SOURCE MATERIAL Block Start

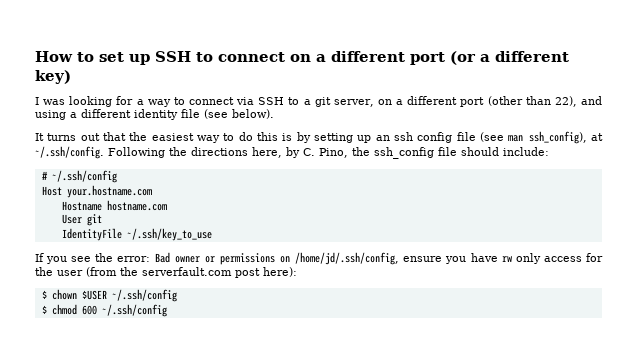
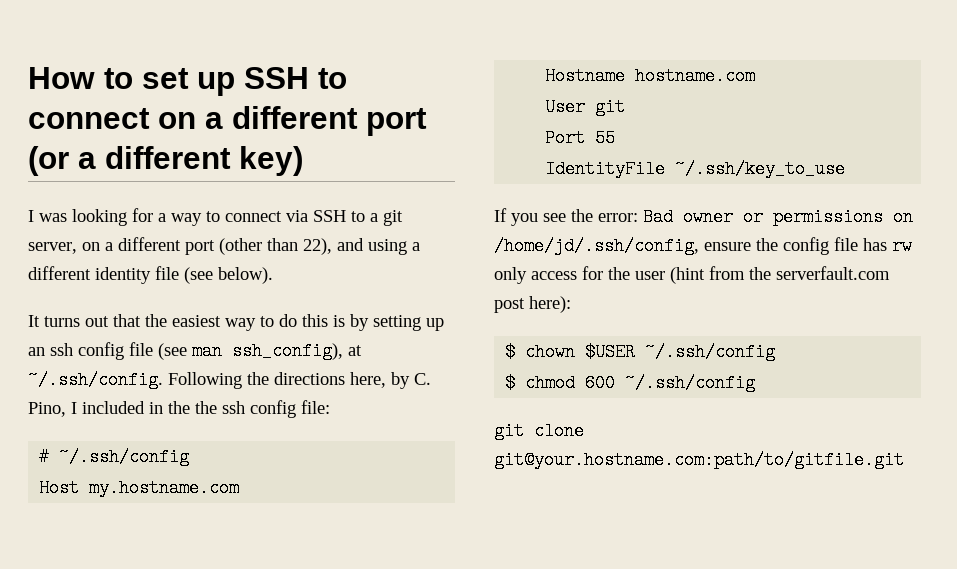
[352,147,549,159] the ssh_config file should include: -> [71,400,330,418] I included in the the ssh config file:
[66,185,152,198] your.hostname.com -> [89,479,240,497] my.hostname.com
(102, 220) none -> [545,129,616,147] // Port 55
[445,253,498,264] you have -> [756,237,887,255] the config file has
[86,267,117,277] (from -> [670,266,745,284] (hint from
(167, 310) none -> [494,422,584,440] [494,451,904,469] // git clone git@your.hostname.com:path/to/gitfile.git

SOURCE MATERIAL Block End

EXERCISE: Scan the material above for the string "none", and copy every line where it is found.

SOLUTION TO THIS PROBLEM:
(102, 220) none -> [545,129,616,147] // Port 55
(167, 310) none -> [494,422,584,440] [494,451,904,469] // git clone git@your.hostname.com:path/to/gitfile.git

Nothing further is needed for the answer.